La civilisation européenne occidentalisée est aujourd'hui à court d’idées, et plus encore, à court de volonté propre. L'individualisme "aristocratique" nietzschéen, forme particulière de l'individualisme anarchiste sans en être vraiment, devra donc dépasser le blocage actuel de la résignation et de la soumission aux convictions de la Modernité de telle façon à ce que puissent s’affirmer librement les individus en eux-mêmes et en leurs libres associations. C’est par le respect de chacune des singularités humaines et de l’inégalité ontologique qui les met en lien, par la subsidiarité bien comprise, par la justice sans préjugés de classe, et par la consécration d’une nouvelle "aristocratie" du "devoir", que les habitants actuels de l'Europe pourrons reconstruire souverainement une Puissance qui leur sera propre et qui consacrera leur besoin de se soumettre la politique comme l'économique en tant qu’instruments de leur volonté, de leur autonomie et de leur liberté.
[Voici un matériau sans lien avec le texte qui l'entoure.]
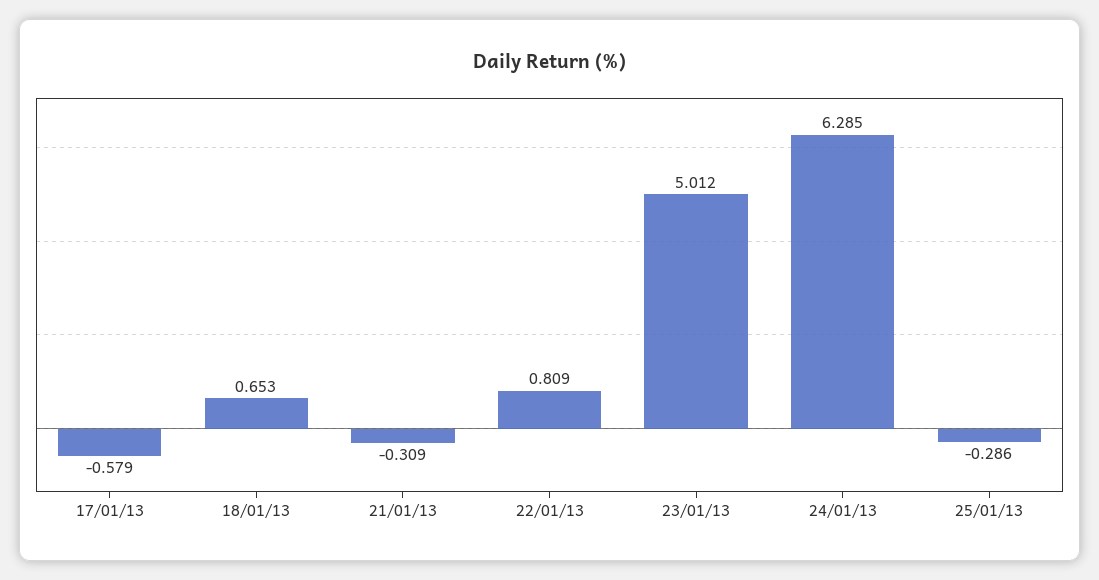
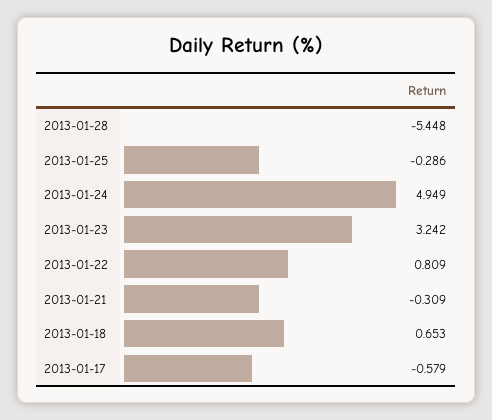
23/01/13: 5.012 -> 3.242
24/01/13: 6.285 -> 4.949
2013-01-28: none -> -5.448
En cela, ils retrouveront le goût de leur humanisme originel, d'un type "antique" d'humanisme !

Le temps serait-il donc venu de faire de l'Europe un Imperium civilisationnel, et de ne plus rejeter toute idée de Puissance au nom d'une "liberté" idéalisée ? Car le monde qui se dessine est celui où s'affirmeront et les individus et les Imperii  civilisationnels ! À nous, hommes de conscience, d'en prendre acte !!